Les canons anti-grêle perturbent-ils le régime des pluies ?
Les canons anti-grêle de Saint-Maurice-l'Exil. (Photo Guillaume Thévenas)

Utilisés depuis la fin du XIXe siècle, les dispositifs anti-grêle font partie de l’artillerie pour protéger les vergers et les vignes. Mais leur développement depuis quelques années suscite de nombreuses critiques, tant de la part des riverains qui se plaignent des nuisances sonores, que de certains exploitants qui soupçonnent les canons anti-grêle de « dévier la pluie ». Pour y voir plus clair et permettre aux agriculteurs de se forger leur propre opinion, le Conseil de l’agriculture départementale de l’Isère (CAD) consacre sa troisième Nuit de l’agriculture au sujet.
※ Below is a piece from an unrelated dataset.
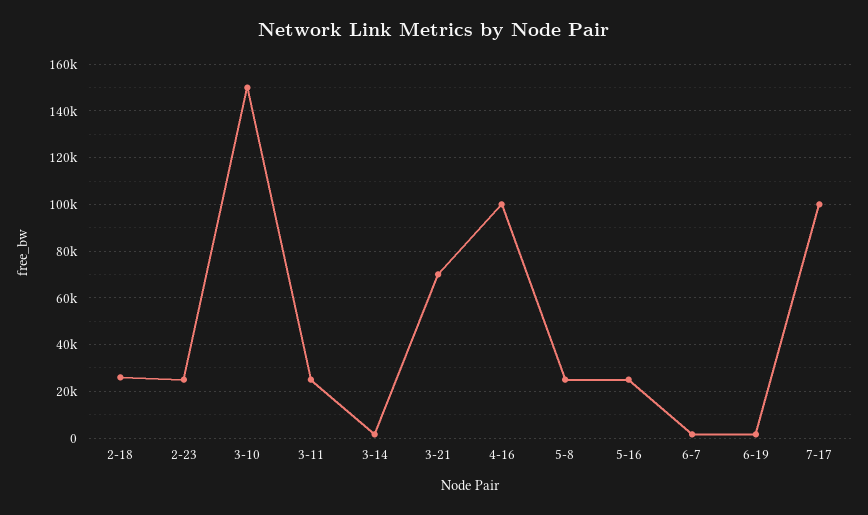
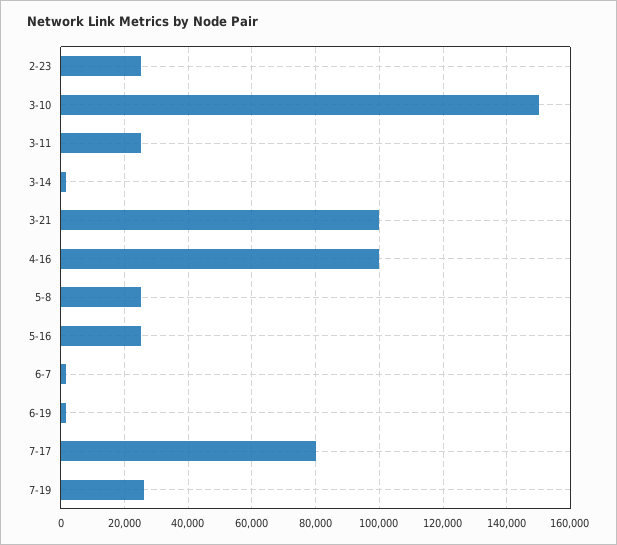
2-18: 25000 -> none
3-21: 70000 -> 100000
7-17: 100000 -> 80000
7-19: none -> 26000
Un météorologue et deux responsables du groupe Spag-Eole (leader français des systèmes de protection anti-grêle et anti-gel) témoigneront aux côtés de Guillaume Thévenas, arboriculteur à Saint-Maurice-l’Exil et président de l’association de l’Avenir agricole samauritain.

Ondes de choc

« Nous avons toujours eu de la grêle sur le plateau de Louze, raconte Guillaume Thévenas. Avant, c’était quelques orages par-ci par-là. Mais depuis une dizaine d’années, nous avons de gros sinistres : neuf en dix ans. » Pour faire face, Guillaume Thévenas a  installé des filets paragrêle sur les pommiers. Puis il a investi dans des canons anti-grêle pour préserver les vergers de fruits à noyaux. Déclenché 20 minutes avant l’arrivée de l’orage sur la zone à protéger, les engins produisent des explosions répétitives (toutes les sept secondes) qui génèrent de puissantes ondes de choc se propageant jusqu’à la stratosphère. Lorsque la grêle traverse cette concentration d’ondes, elle subit une « friction intense » décongelant la partie extérieure des grêlons, qui tombent sur les cultures sous forme de pluie ou de neige fondue.

80 hectares protégés

En Isère, dans la vallée du Rhône, de Chanas à Cheyssieu, une douzaine de canons anti-grêle ont été installés ces dernières années. A Saint-Maurice-l’Exil, Guillaume Thévenas et cinq de ses collègues ont monté une association pour pouvoir s’équiper. « Il y a quatre ans, nous avons installé deux canons et nous sommes rendus compte, dès les premiers orages, que tout avait grêlé, sauf dans un rayon de 500 mètres autour du canon, soit 80 hectares protégés », précise l’arboriculteur élu président du collectif.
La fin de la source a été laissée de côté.